Situé à San Antonio de los Baños, une petite ville située à environ une heure de route de La Havane, le film oscille entre trois histoires d’exil qui s’étendent sur trois générations. Dans le premier et principal récit, un couple d’une vingtaine d’années – la marionnettiste Edith (Edith Ybarra Clara) et le professeur d’art dramatique Alex (Alexandre Diego) – voient leur relation mise à rude épreuve lorsque la première obtient un visa pour aller travailler en Europe, où elle envisage de travailler. reste et commence une nouvelle vie.

Le couple semble fait l’un pour l’autre : ils aiment le même théâtre, la même poésie et la même littérature (en particulier l’écrivain italien Giuseppe di Lampedusa) et passent leur temps à errer dans les rues vides et les forêts tropicales environnantes de leur bucolique ville natale. Mais ce n’est clairement pas suffisant pour Edith, qui a déjà postulé pour partir à l’étranger, tandis qu’Alex semble pleinement investi dans l’école d’art dramatique où il enseigne aux enfants.

Aucun des deux acteurs n’a joué dans un film auparavant, et il en va de même pour le reste du casting, que Santambrogio a recruté lors de la préparation du tournage. Cela inclut Milagros Llanez Martínez, représentant une femme plus âgée revisitant les lettres que son défunt mari lui avait envoyées par la poste trois décennies plus tôt ; et les jeunes garçons Frank Ernesto Lam et Alain Alain Alfonso González, jouant deux amis dans la même petite équipe de baseball.

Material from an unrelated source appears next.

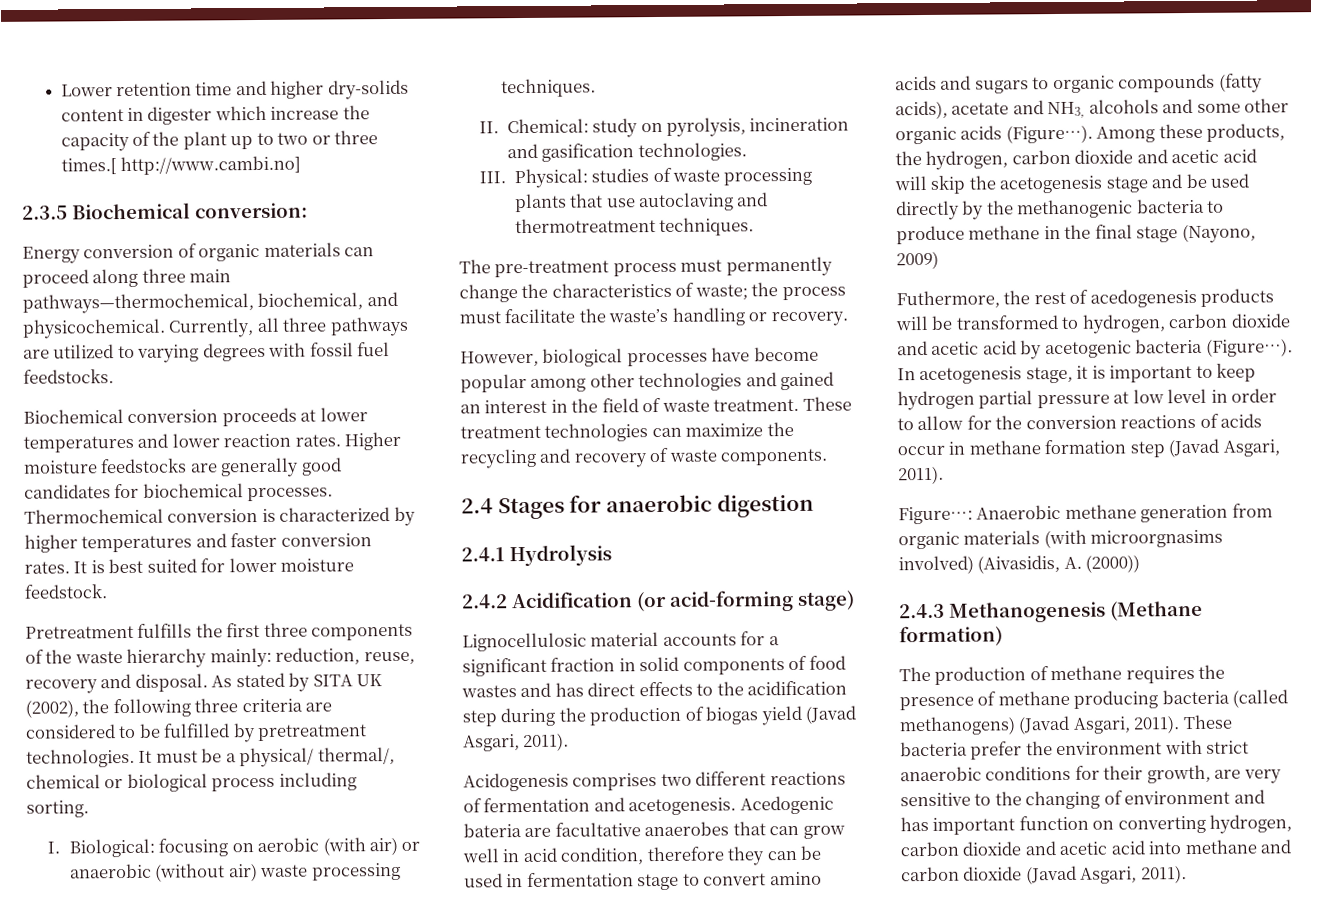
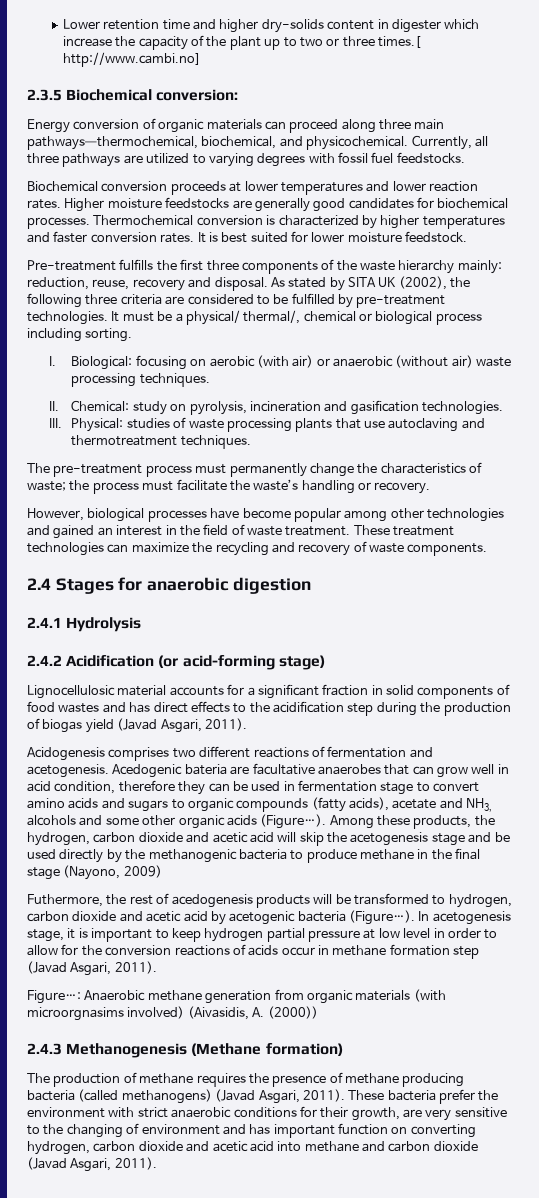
- Pretreatment fulfills the first three components of the waste hierarchy mainly: reduction, reuse, recovery and disposal.
+ Pre-treatment fulfills the first three components of the waste hierarchy mainly: reduction, reuse, recovery and disposal.
- As stated by SITA UK (2002), the following three criteria are considered to be fulfilled by pretreatment technologies.
+ As stated by SITA UK (2002), the following three criteria are considered to be fulfilled by pre-treatment technologies.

Comme Alex et Edith, ces autres personnages voient leur vie bouleversée par les pressions du monde extérieur : dans le cas de Milagros, nous apprenons que son mari a participé à la meurtrière guerre civile angolaise à la fin des années 1980, rejoignant les troupes cubaines qui ont combattu contre l’Angola. Anticommunistes soutenus par l’Afrique du Sud. Pour les deux garçons, qui rêvent de jouer pour les Yankees de New York, on entend la mère de Frank parler de déménager à Miami pour rejoindre le reste de sa famille, ce qui obligerait Frank à laisser derrière lui son meilleur ami.

Personne dans Océans se tient sur un terrain stable, et malgré l’ambiance paisible de la ville et la nature posée du drame, la vie est un va-et-vient constant entre ici et là-bas – entre l’endroit dans lequel vous êtes coincé et celui qui continue d’attirer vous loin. L’exil semble être la seule solution possible pour tant de vies guinchées – une émission de radio d’ouverture explique qu’un nombre record de Cubains ont déménagé à l’étranger – et ce qui se trouve de l’autre côté de l’océan ne semble pas nécessairement meilleur, mais inévitable.

Santambrogio, qui a tourné le film avec le directeur de la photographie Lorenzo Casadio Vannucci, s’efforce de restituer tous les lieux réels avec des détails en noir et blanc exquis, amplifiant la splendeur visuelle dans laquelle se déroulent les histoires. Que nous soyons à l’intérieur du théâtre où Edith présente un spectacle de marionnettes émouvant et symbolique vers la fin du film, ou sur le terrain de baseball où Frank et Alain s’entraînent à lancer et à frapper, le pays est un endroit magique malgré toute la pauvreté et le désespoir.

Ce qui nous amène au paradoxe final de Océanset qui finit par pousser certaines personnes à l’étranger tandis que d’autres choisissent de rester indéfiniment : Cuba peut être à la fois extrêmement triste et extrêmement belle.